# Dovetail Bit



## CASparky (Oct 14, 2004)

Not exactly sure where to start on this...
Recently after more than one start on the correct material sizes for a rectangular box, I ran dovetail joints on the joining sides. I am using the Oak Park 3/8" Step Over fence with a 1/2" Dovetail bit.
After doing the sides, I find the bit pass(es) are not long (deep) enough to go through 1 inch (nominal)(3/4" actual) mating stock. 
I would guess my question is - are longer dovetail bits available?
I am sure I have seen Bob and Rick do said exercise, possibly with thinner material? When I can find time, I shall go look for said show.

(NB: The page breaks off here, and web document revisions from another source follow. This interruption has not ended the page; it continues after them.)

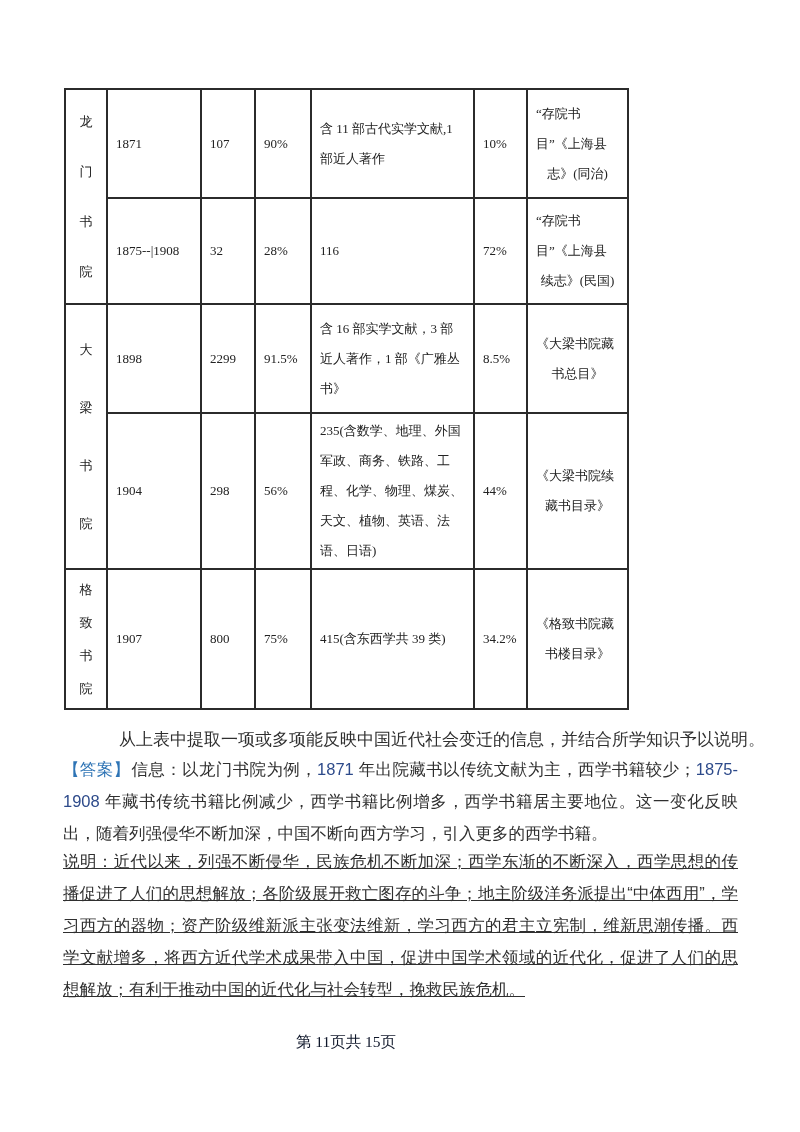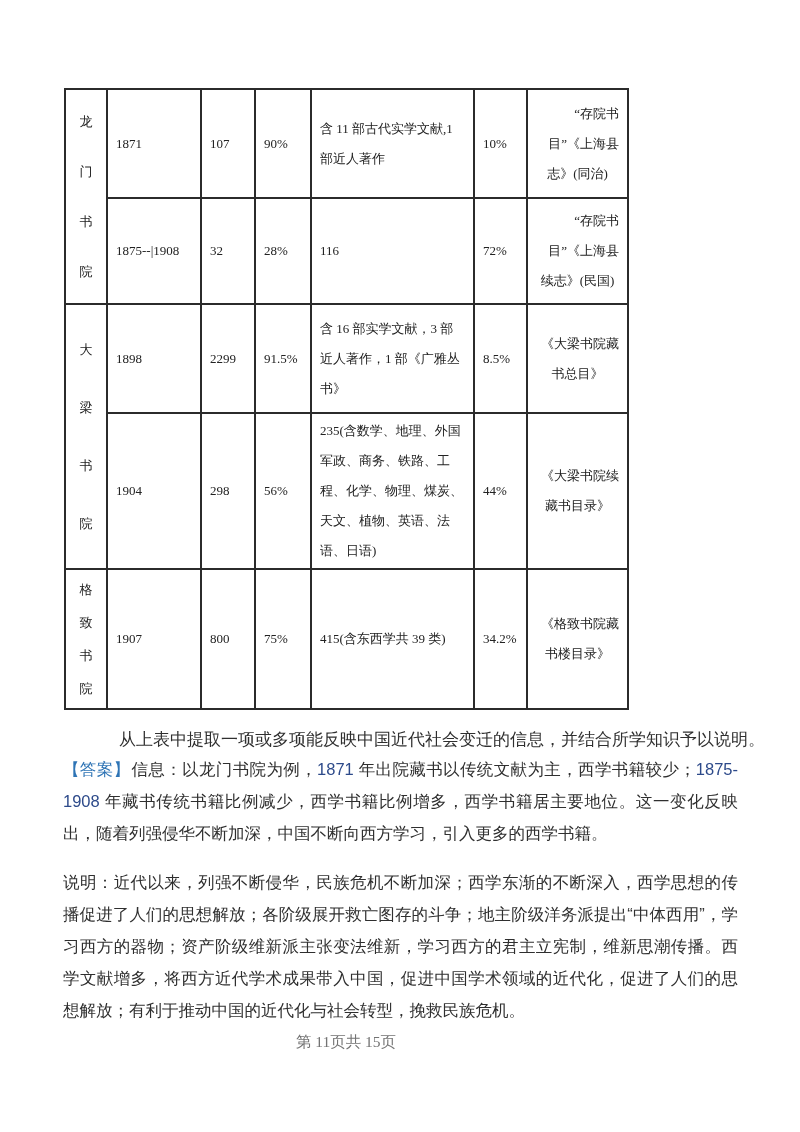"“存院书目”《上海县志》(同治)" td.source { text-align: right -> left }
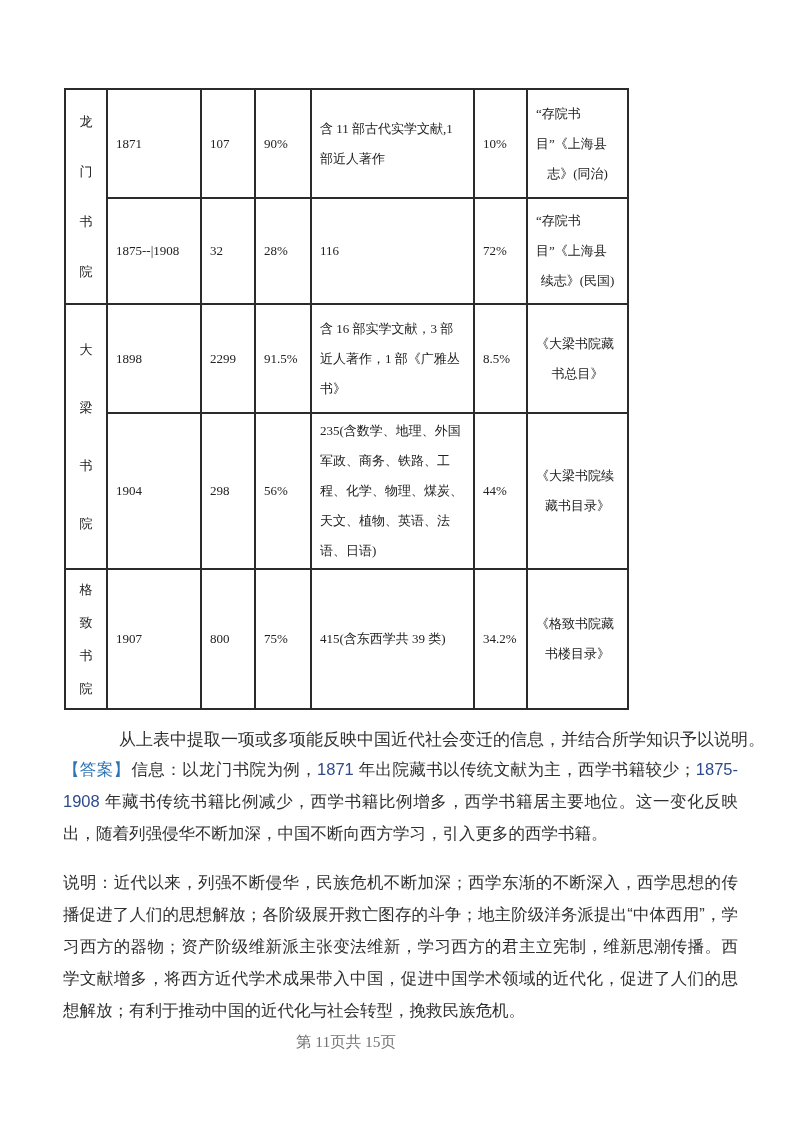"说明：近代以来，列强不断侵华，民族危机不断加深；西学东渐的不断深入，西学思想的传" .answer-p2 { text-decoration: none -> underline; top: 866px -> 845px }
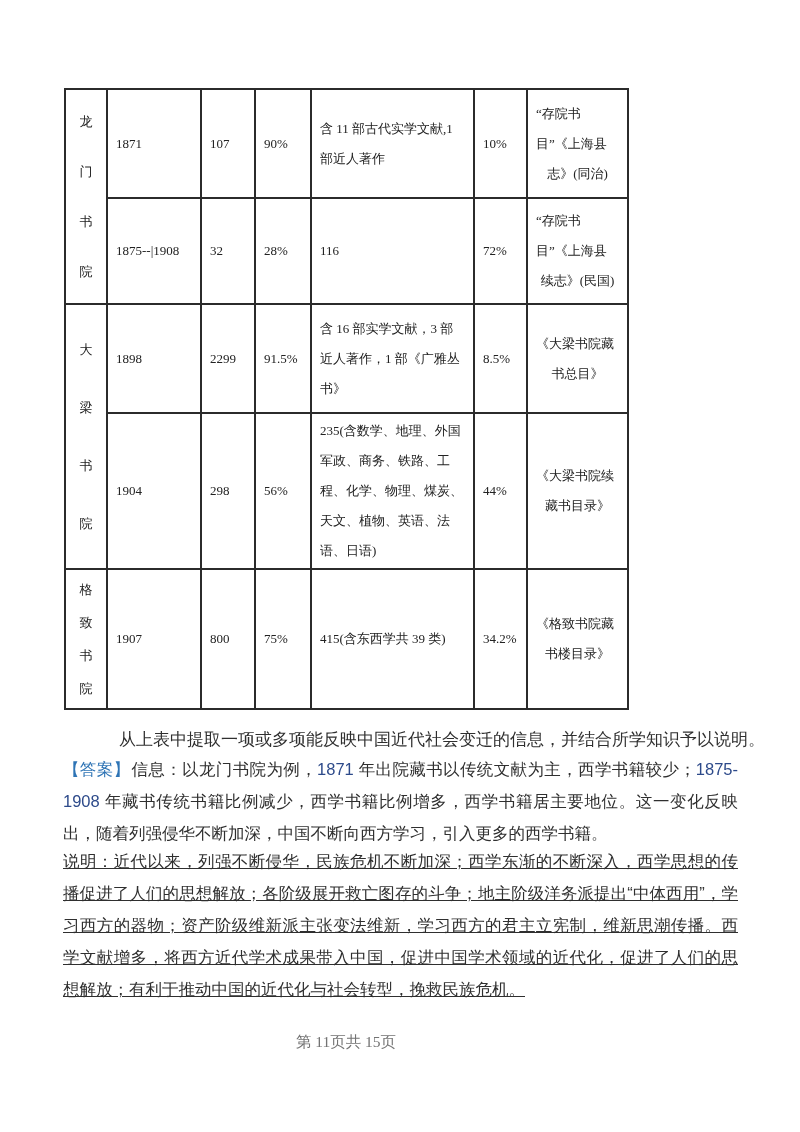"第 11页共 15页" .page-footer { color: #737373 -> #0f172a }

However at this time, due to a family health situation said venture must wait.

Thanks, Lou


----------



## istracpsboss (Sep 14, 2008)

Hi Lou

I thinkthese have the longer shanks.
16 pc 1/4 Shank Dovetail Router Bit Set For Leigh Jig - eBay (item 140367732164 end time Dec-21-09 20:34:56 PST)

Cheers

Peter


----------



## jschaben (Jun 21, 2009)

CASparky said:


> Not exactly sure where to start on this...
> Recently after more than one start on the correct material sizes for a rectangular box, I ran dovetail joints on the joining sides. I am using the Oak Park 3/8" Step Over fence with a 1/2" Dovetail bit.
> After doing the sides, I find the bit pass(es) are not long (deep) enough to go through 1 inch (nominal)(3/4" actual) mating stock.
> I would guess my question is - are longer dovetail bits available?
> ...


Hi Lou, I'm a loooong ways from an expert on dovetails and I have never even seen that jig, much less used it but, from your description of the problem, I wonder if you have the correct angle on the bit.


----------



## CASparky (Oct 14, 2004)

Thanks John.
True to my usual form, I see I did not correctly describe my situation.
What I should have said is the cutting portion of the bit is not long enough so as to make a deep enough pass to fully extend thru the mating corner piece. (Thus bit angle is not an issue.)
I see there are a couple dovetail bits listed in that set that may work?
I prefer to only use 1/2" shank bits, however the cutter length / diameter is the determining factor.
I have a large MCLS set, however it only has a small dovetail bit selection. I need to check their website selection when I can find time.
I also had the thought of relieving the rear of each joining material pair. That may however make said enclosure too small?
First I need to obtain addition stock so as to end up with the desired inside dimensions.
Thanks Again John, Lou


----------



## Hamlin (Dec 25, 2005)

Have you tried this with 3/4" stock? I'm not sure if 1" stock is recommended, I'd have to dig out the paper work I have with mine.


----------



## jschaben (Jun 21, 2009)

CASparky said:


> What I should have said is the cutting portion of the bit is not long enough so as to make a deep enough pass to fully extend thru the mating corner piece. (Thus bit angle is not an issue.)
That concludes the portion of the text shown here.